§ TASK PROMPT
What you need to produce from the material below is an exact transcription of the lines from the one with "[10,337,474,384] Bergabunglah dengan" through the one with "[8,102,76,119] 4 days", both included, and no other line.

§ LISTED RECORDS
——————

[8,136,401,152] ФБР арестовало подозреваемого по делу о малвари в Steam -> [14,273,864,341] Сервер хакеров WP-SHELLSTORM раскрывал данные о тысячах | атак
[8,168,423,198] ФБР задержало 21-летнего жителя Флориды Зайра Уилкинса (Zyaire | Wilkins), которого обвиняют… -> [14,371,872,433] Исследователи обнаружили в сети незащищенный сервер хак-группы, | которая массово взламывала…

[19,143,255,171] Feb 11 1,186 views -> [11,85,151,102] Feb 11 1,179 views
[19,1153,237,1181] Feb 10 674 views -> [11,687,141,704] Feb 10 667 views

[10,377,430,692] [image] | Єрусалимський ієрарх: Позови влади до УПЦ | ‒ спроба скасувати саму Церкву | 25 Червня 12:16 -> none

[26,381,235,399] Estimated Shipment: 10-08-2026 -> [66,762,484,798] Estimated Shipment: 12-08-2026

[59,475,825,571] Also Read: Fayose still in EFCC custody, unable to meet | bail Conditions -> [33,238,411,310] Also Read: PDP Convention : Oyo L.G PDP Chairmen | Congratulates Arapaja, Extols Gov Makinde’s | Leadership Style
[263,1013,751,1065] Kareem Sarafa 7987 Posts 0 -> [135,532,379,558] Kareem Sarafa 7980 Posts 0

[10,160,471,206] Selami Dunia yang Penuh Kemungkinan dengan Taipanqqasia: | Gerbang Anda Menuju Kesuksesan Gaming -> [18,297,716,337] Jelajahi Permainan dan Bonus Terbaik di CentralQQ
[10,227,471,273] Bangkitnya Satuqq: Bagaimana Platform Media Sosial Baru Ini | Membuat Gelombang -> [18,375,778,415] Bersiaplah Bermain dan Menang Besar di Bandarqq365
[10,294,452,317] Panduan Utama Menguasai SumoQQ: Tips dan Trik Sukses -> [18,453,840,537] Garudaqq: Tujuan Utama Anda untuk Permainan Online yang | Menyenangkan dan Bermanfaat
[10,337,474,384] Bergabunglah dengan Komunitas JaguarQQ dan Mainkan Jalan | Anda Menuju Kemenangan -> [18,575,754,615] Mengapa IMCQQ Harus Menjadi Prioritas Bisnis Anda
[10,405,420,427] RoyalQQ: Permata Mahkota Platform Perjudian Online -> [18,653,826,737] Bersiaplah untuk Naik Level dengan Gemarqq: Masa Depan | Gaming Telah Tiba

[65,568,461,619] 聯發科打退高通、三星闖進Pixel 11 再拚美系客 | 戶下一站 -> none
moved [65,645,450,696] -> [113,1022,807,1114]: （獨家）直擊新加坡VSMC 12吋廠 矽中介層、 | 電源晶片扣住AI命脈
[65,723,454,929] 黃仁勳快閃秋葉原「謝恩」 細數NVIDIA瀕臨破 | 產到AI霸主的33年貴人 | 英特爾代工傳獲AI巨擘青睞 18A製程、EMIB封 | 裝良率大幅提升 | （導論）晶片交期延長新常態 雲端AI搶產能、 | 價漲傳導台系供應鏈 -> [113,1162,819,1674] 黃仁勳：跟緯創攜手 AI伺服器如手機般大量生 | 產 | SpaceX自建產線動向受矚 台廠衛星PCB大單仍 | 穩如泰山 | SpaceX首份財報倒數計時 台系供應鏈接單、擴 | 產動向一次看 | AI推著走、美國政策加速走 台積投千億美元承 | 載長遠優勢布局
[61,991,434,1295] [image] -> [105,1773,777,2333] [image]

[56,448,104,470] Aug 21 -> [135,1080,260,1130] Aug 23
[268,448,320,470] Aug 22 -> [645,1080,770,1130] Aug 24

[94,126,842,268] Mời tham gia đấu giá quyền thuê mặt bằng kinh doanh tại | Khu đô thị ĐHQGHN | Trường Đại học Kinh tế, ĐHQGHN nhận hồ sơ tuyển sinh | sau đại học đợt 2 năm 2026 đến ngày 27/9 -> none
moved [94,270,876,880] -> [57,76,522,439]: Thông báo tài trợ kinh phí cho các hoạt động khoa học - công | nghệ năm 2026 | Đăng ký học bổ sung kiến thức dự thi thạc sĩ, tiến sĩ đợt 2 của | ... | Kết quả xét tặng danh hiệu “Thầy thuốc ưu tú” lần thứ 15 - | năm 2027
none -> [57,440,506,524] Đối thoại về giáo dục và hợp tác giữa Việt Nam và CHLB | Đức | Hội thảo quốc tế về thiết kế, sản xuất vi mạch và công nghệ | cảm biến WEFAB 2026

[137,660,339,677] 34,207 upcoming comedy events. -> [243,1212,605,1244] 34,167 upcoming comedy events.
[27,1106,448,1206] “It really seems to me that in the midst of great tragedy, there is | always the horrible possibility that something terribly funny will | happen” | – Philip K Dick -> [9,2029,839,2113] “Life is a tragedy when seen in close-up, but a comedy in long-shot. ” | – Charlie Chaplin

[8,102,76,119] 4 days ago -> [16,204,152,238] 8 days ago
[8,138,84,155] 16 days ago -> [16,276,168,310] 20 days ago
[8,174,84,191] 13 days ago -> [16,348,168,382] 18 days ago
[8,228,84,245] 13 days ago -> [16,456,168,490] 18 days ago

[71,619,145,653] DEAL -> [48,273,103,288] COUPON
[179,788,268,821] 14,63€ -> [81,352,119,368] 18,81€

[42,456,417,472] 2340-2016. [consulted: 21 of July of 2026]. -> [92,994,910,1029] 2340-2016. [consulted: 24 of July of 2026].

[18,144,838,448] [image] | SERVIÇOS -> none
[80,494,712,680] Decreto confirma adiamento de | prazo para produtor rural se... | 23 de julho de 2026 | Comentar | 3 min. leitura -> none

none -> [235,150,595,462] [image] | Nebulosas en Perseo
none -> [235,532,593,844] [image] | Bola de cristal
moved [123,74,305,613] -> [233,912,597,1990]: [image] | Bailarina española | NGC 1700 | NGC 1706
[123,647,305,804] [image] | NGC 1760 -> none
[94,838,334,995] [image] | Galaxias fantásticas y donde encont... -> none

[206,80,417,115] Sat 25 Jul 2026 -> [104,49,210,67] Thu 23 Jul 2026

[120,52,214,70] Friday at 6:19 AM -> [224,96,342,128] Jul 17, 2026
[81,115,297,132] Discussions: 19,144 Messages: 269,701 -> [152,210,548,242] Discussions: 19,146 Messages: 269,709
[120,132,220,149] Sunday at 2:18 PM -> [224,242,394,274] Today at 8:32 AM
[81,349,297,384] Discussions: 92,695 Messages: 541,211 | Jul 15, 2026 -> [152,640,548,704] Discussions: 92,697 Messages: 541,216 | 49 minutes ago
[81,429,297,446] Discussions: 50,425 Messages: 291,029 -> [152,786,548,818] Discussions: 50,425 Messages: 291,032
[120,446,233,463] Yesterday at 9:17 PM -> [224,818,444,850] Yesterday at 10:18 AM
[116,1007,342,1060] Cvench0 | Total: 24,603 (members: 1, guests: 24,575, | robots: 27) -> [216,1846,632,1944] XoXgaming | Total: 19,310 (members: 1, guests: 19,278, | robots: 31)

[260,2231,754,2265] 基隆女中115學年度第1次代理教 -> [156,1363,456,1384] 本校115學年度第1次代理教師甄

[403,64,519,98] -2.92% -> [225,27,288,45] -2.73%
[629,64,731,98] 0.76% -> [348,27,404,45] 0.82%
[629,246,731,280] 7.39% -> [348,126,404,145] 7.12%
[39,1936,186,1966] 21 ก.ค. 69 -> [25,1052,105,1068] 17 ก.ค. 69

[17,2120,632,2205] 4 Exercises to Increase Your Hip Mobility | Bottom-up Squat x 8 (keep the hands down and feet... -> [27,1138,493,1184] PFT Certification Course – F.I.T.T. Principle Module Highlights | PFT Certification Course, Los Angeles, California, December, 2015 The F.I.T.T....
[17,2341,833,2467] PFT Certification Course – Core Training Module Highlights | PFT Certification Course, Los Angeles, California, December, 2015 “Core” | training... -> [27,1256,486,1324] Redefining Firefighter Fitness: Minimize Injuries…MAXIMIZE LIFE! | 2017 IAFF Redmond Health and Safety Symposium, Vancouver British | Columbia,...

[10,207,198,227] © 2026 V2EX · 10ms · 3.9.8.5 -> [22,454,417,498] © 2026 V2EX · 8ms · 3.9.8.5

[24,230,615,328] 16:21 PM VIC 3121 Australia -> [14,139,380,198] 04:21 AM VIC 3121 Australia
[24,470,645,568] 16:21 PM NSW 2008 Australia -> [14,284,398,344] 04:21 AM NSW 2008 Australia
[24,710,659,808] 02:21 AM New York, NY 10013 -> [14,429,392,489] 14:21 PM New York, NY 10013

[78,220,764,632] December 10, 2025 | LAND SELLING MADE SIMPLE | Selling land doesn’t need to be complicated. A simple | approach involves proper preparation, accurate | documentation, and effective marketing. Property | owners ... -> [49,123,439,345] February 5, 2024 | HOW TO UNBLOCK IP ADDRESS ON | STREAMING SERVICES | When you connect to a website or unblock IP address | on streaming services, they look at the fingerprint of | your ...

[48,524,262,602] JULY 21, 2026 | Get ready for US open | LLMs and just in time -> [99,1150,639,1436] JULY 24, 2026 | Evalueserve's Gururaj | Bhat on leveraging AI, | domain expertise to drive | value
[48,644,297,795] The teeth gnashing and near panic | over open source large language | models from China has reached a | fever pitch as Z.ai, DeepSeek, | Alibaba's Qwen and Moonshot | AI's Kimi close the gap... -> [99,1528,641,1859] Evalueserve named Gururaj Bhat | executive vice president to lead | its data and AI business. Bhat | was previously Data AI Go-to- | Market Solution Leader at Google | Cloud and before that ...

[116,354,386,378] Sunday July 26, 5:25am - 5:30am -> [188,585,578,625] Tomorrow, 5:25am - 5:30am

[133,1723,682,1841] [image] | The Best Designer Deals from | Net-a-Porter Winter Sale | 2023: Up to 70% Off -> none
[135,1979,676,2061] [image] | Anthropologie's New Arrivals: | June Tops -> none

——————

§ SOLUTION TO THIS TASK
[10,337,474,384] Bergabunglah dengan Komunitas JaguarQQ dan Mainkan Jalan | Anda Menuju Kemenangan -> [18,575,754,615] Mengapa IMCQQ Harus Menjadi Prioritas Bisnis Anda
[10,405,420,427] RoyalQQ: Permata Mahkota Platform Perjudian Online -> [18,653,826,737] Bersiaplah untuk Naik Level dengan Gemarqq: Masa Depan | Gaming Telah Tiba

[65,568,461,619] 聯發科打退高通、三星闖進Pixel 11 再拚美系客 | 戶下一站 -> none
moved [65,645,450,696] -> [113,1022,807,1114]: （獨家）直擊新加坡VSMC 12吋廠 矽中介層、 | 電源晶片扣住AI命脈
[65,723,454,929] 黃仁勳快閃秋葉原「謝恩」 細數NVIDIA瀕臨破 | 產到AI霸主的33年貴人 | 英特爾代工傳獲AI巨擘青睞 18A製程、EMIB封 | 裝良率大幅提升 | （導論）晶片交期延長新常態 雲端AI搶產能、 | 價漲傳導台系供應鏈 -> [113,1162,819,1674] 黃仁勳：跟緯創攜手 AI伺服器如手機般大量生 | 產 | SpaceX自建產線動向受矚 台廠衛星PCB大單仍 | 穩如泰山 | SpaceX首份財報倒數計時 台系供應鏈接單、擴 | 產動向一次看 | AI推著走、美國政策加速走 台積投千億美元承 | 載長遠優勢布局
[61,991,434,1295] [image] -> [105,1773,777,2333] [image]

[56,448,104,470] Aug 21 -> [135,1080,260,1130] Aug 23
[268,448,320,470] Aug 22 -> [645,1080,770,1130] Aug 24

[94,126,842,268] Mời tham gia đấu giá quyền thuê mặt bằng kinh doanh tại | Khu đô thị ĐHQGHN | Trường Đại học Kinh tế, ĐHQGHN nhận hồ sơ tuyển sinh | sau đại học đợt 2 năm 2026 đến ngày 27/9 -> none
moved [94,270,876,880] -> [57,76,522,439]: Thông báo tài trợ kinh phí cho các hoạt động khoa học - công | nghệ năm 2026 | Đăng ký học bổ sung kiến thức dự thi thạc sĩ, tiến sĩ đợt 2 của | ... | Kết quả xét tặng danh hiệu “Thầy thuốc ưu tú” lần thứ 15 - | năm 2027
none -> [57,440,506,524] Đối thoại về giáo dục và hợp tác giữa Việt Nam và CHLB | Đức | Hội thảo quốc tế về thiết kế, sản xuất vi mạch và công nghệ | cảm biến WEFAB 2026

[137,660,339,677] 34,207 upcoming comedy events. -> [243,1212,605,1244] 34,167 upcoming comedy events.
[27,1106,448,1206] “It really seems to me that in the midst of great tragedy, there is | always the horrible possibility that something terribly funny will | happen” | – Philip K Dick -> [9,2029,839,2113] “Life is a tragedy when seen in close-up, but a comedy in long-shot. ” | – Charlie Chaplin

[8,102,76,119] 4 days ago -> [16,204,152,238] 8 days ago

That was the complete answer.